<<<<

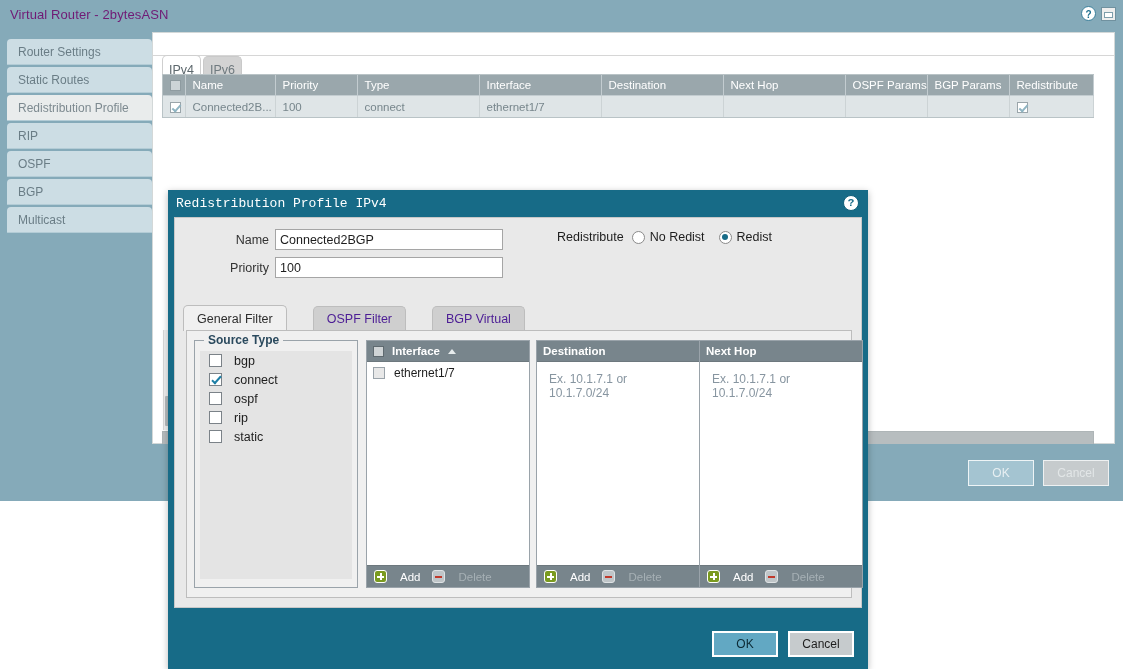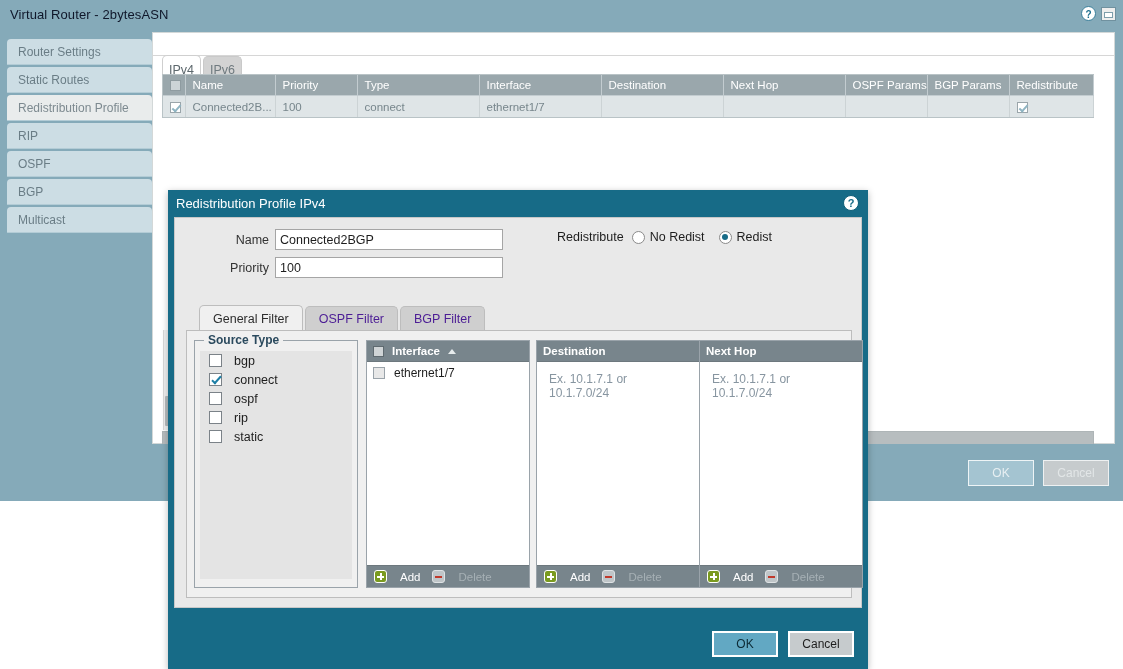--- a/index.html
+++ b/index.html
@@ -38,7 +38,7 @@
     position: absolute;
     left: 10px; top: 7px;
     font-size: 13px;
-    color: #0f172a;
+    color: #701a75;
     letter-spacing: 0.1px;
   }
   .titlebar-icons {

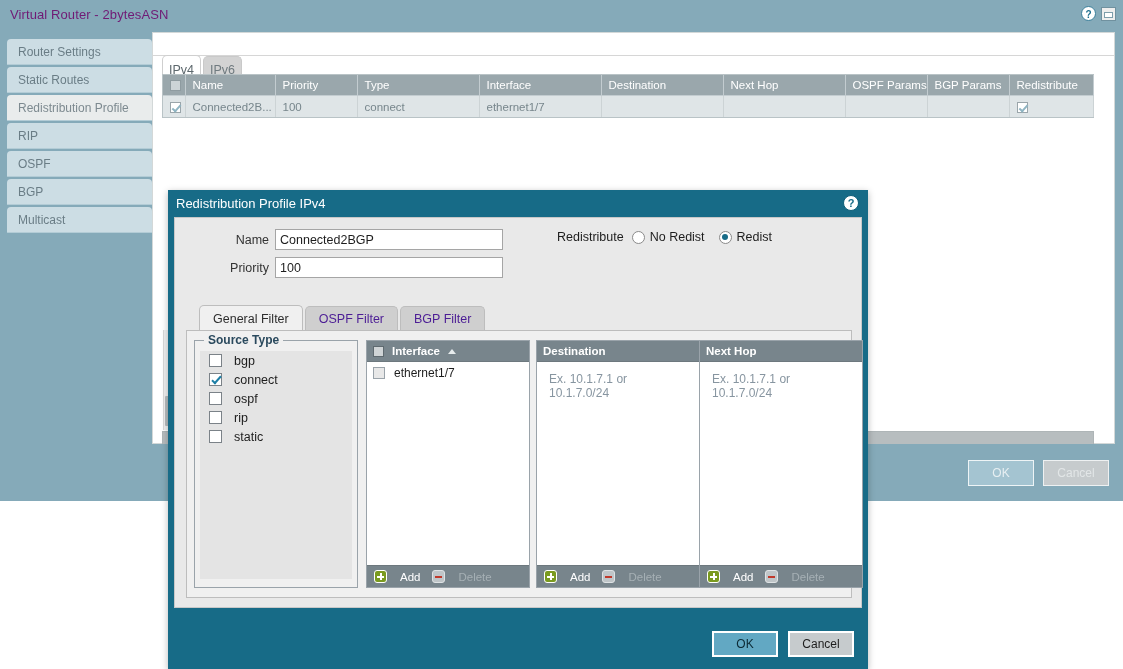--- a/index.html
+++ b/index.html
@@ -285,7 +285,7 @@
   .modal-titlebar {
     position: absolute;
     left: 0; top: 0;
-    width: 700px; height: 27px;
+    width: 700px; height: 27px; font-family: Liberation Mono, monospace;
   }
   .modal-title {
     position: absolute;

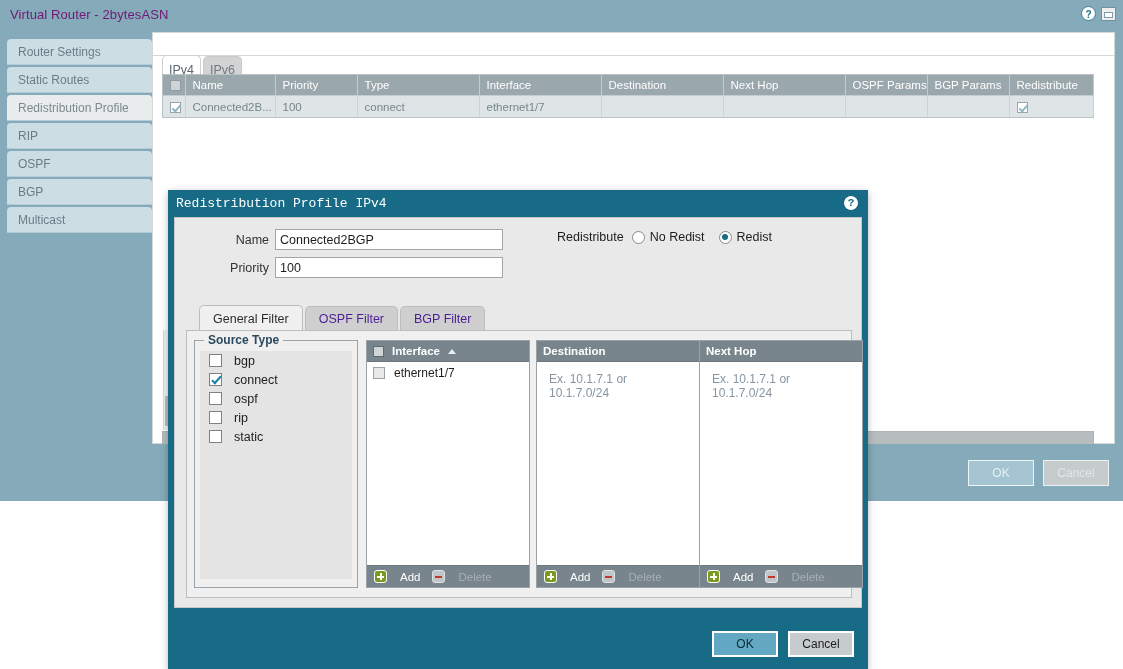--- a/index.html
+++ b/index.html
@@ -374,9 +374,10 @@
   
   .modal-tabs {
     position: absolute;
-    left: 24px; top: 87px;
+    left: 8px; top: 87px;
     display: flex;
     align-items: flex-end;
+    gap: 24px;
   }
   .mtab {
     height: 25px;

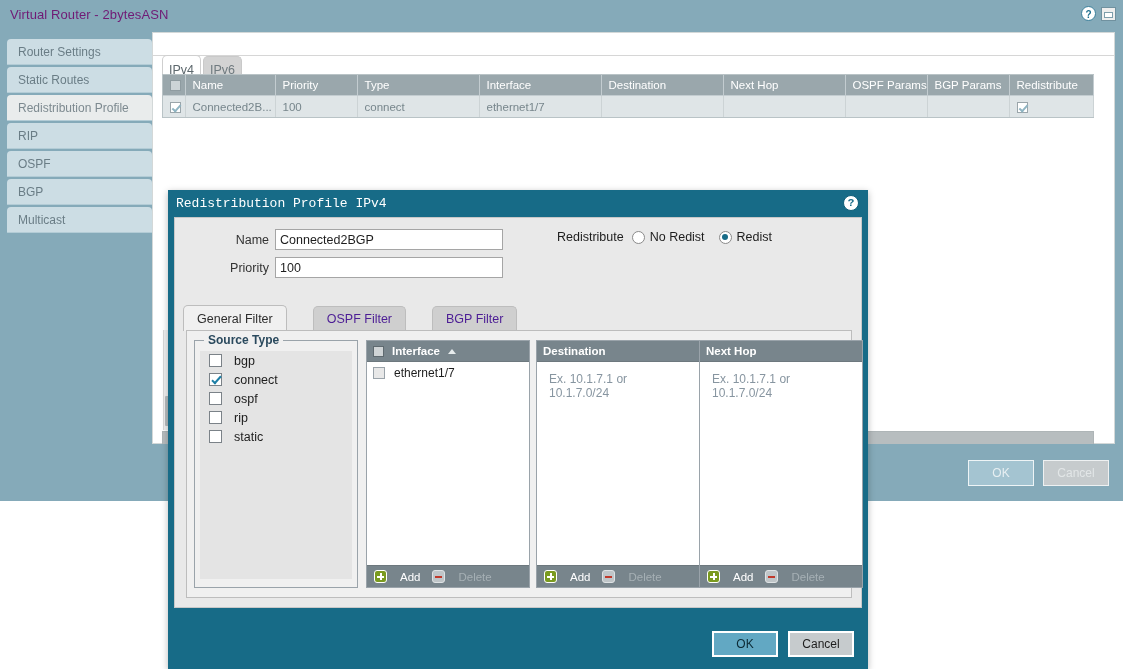--- a/index.html
+++ b/index.html
@@ -721,7 +721,7 @@
       <div class="modal-tabs">
         <div class="mtab active">General Filter</div>
         <div class="mtab">OSPF Filter</div>
-        <div class="mtab">BGP Filter</div>
+        <div class="mtab">BGP Virtual</div>
       </div>
 
       <div class="tabpanel">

>>>>

**Prompt**
Scan the material above. Copy each line where "width" occurs.

**Written reply**
-    width: 700px; height: 27px;
+    width: 700px; height: 27px; font-family: Liberation Mono, monospace;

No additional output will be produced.